Chicken is an excellent source of protein, especially a protein called tryptophan which can help with mood and sleep and Niacin (Vitamin B3) which assists the body process fats and stabilise blood sugar levels. It is also a good source of selenium, a major antioxidant.
It is hard to mention chicken without mentioning trying to buy free range or organic chickens, or chicken from a well known source. Commercially reared chickens have been linked with heavy antibiotic use, hormone use and inhumane conditions and make up 68% of the chickens reared in Ireland. Organically reared chicken must be allowed to roam, given organic feed and are given minimal chemical interventions. It is important to know that free range simply means that must given certain access to open space but not necessarily that they are given organic feed.
When buying chicken, if you can touch it, it should be pliable when pressed. The skin should be opaque and not spotted. Also be careful if every purchasing frozen chicken that there are no ice deposits or freezer burn.

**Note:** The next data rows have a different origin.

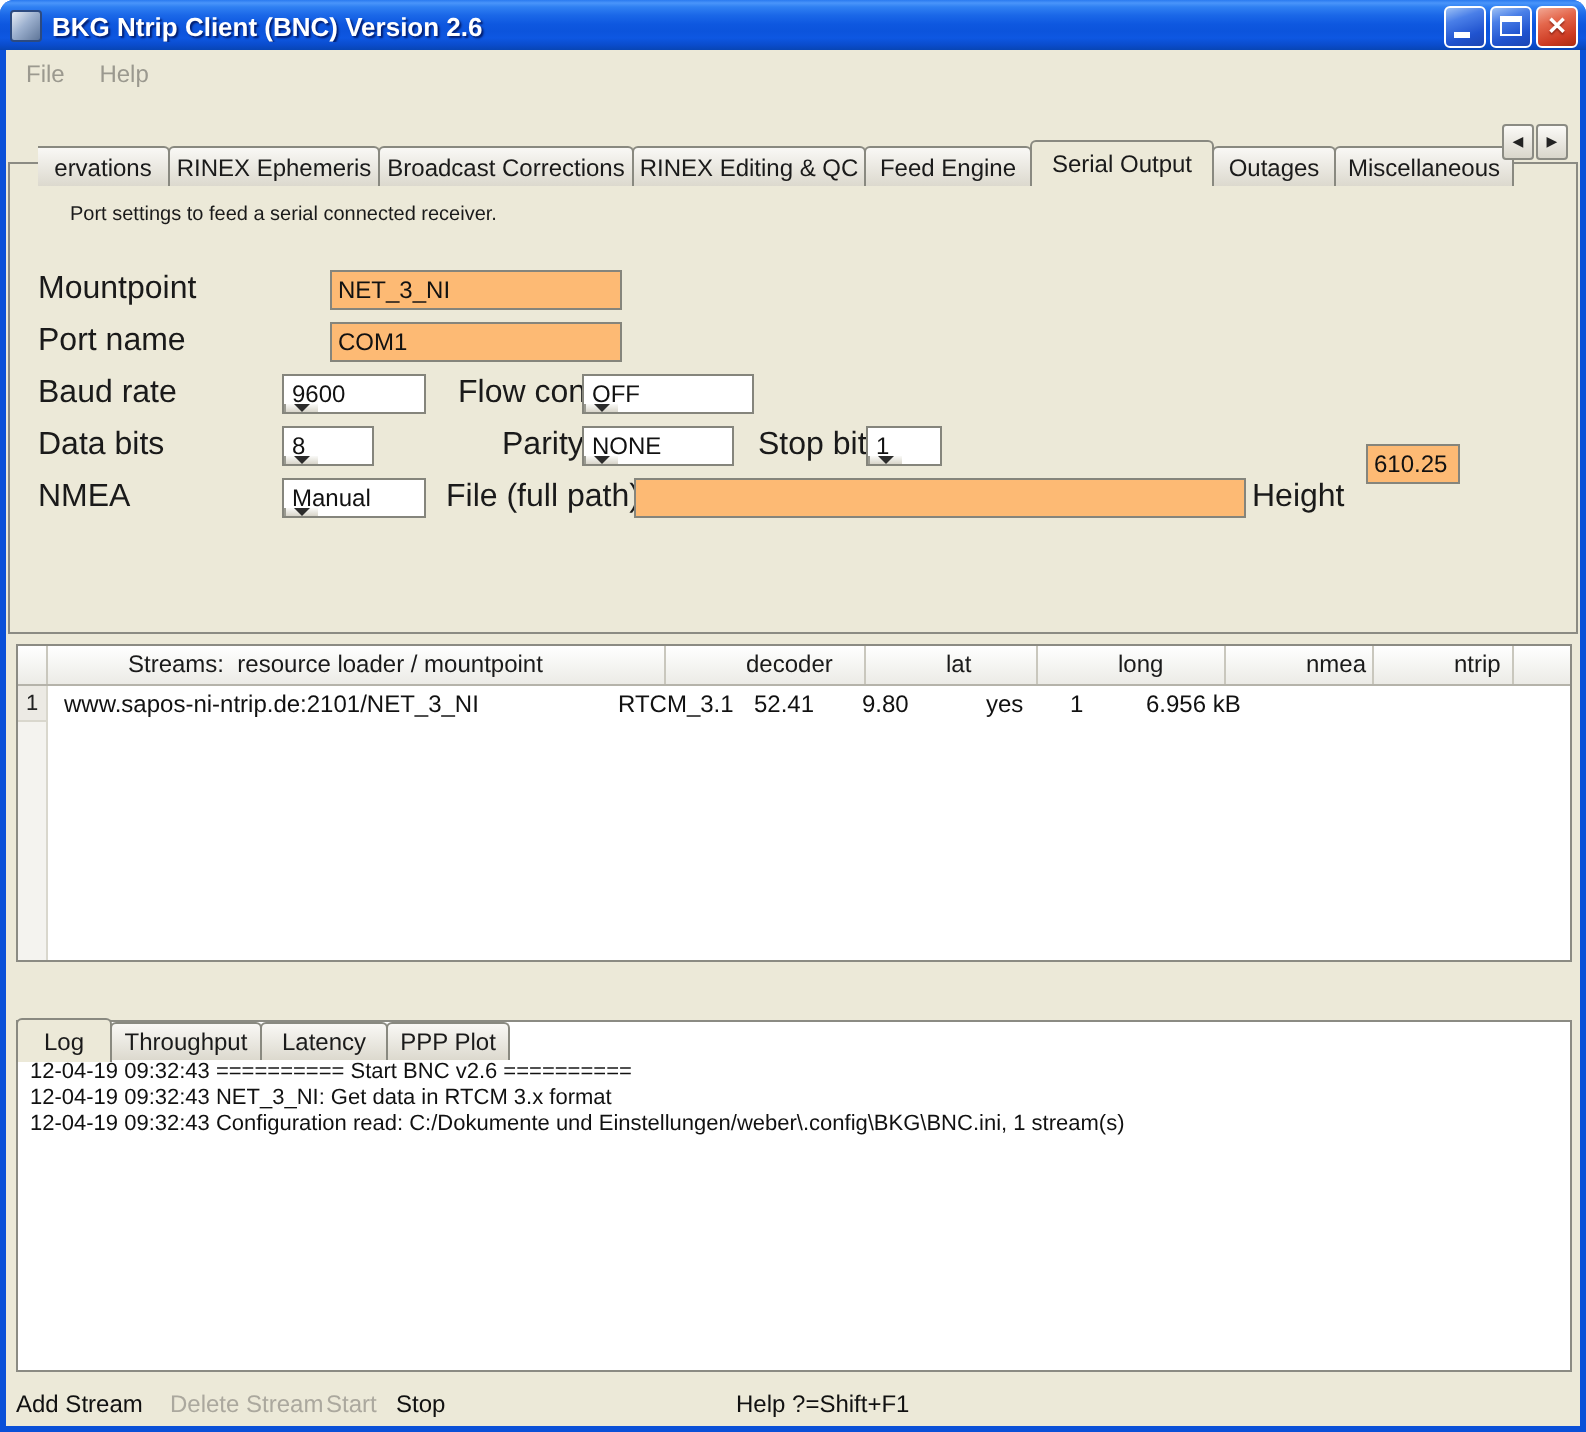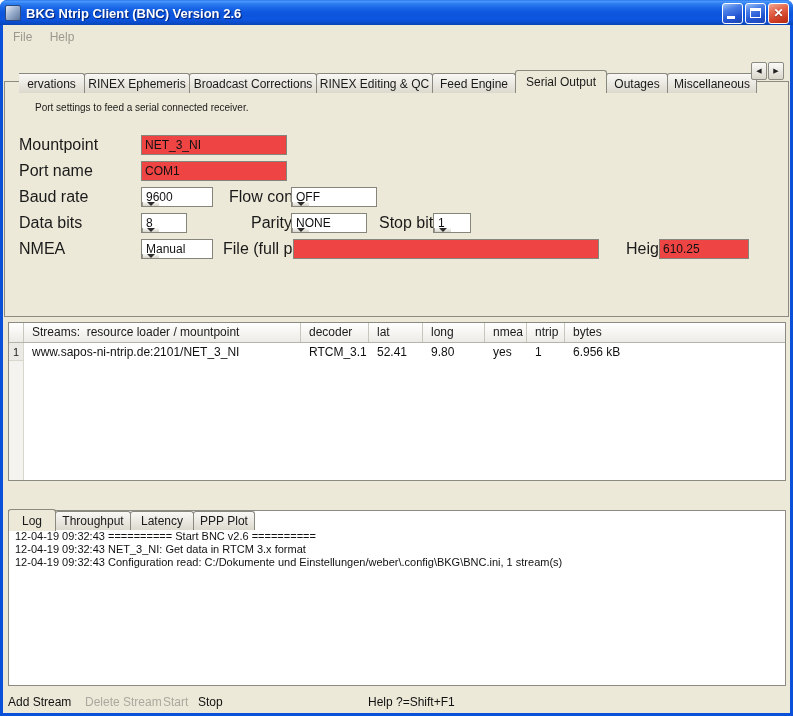"NET_3_NI" .tin { background: #ef4444 -> #fdba74; margin-left: none -> 24px }
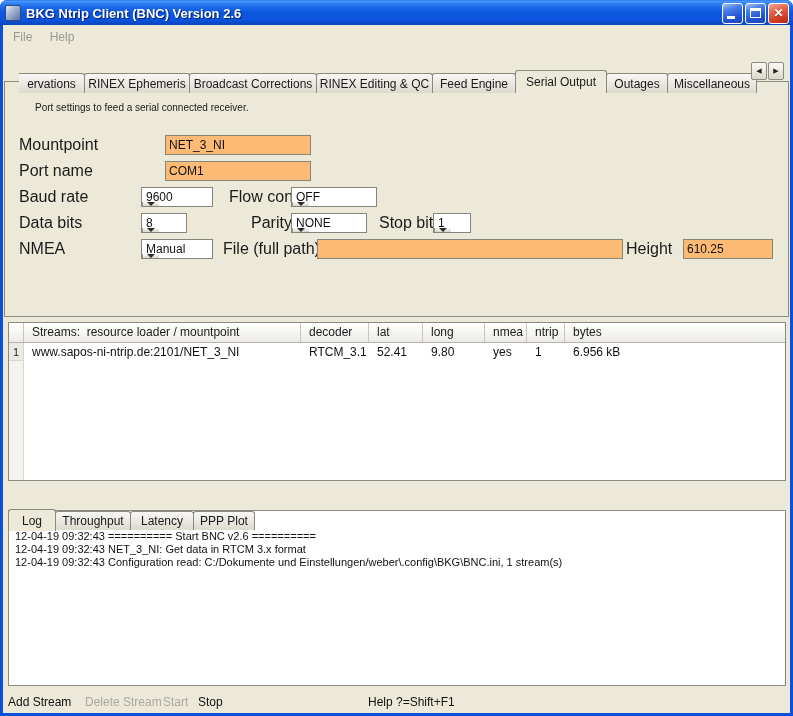"610.25" input.tin { top: 157px -> 140px; width: 90px -> 47px }
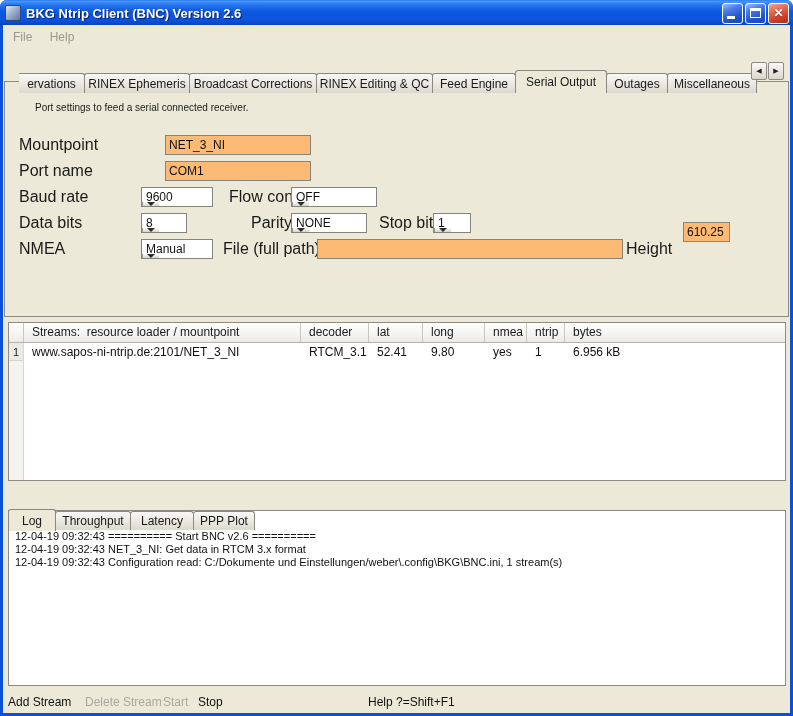"Streams: resource loader / mountpoint" .sh { gap: none -> 32px }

When storing chicken, keep it in the fridge in its packaging. Do not remove it from packaging until you are ready to use it and make sure the packaging is not leaking before putting it into fridge. It can keep for 2-3 days in the fridge -always check the use by date if it has one.
Chicken can be cooked in so many ways – a lovely roast chicken for Sunday lunch with heaps of roast veggies, stir fried with Asian greens, marinated in herbs and placing under the grill or simply cooking in a stew. During the winter months I find I use chicken a lot in stews and always cook it on the bone, with the skin on, leaving it moist and tasty. If you are stewing for a while, seal first to keep in the juices flavours.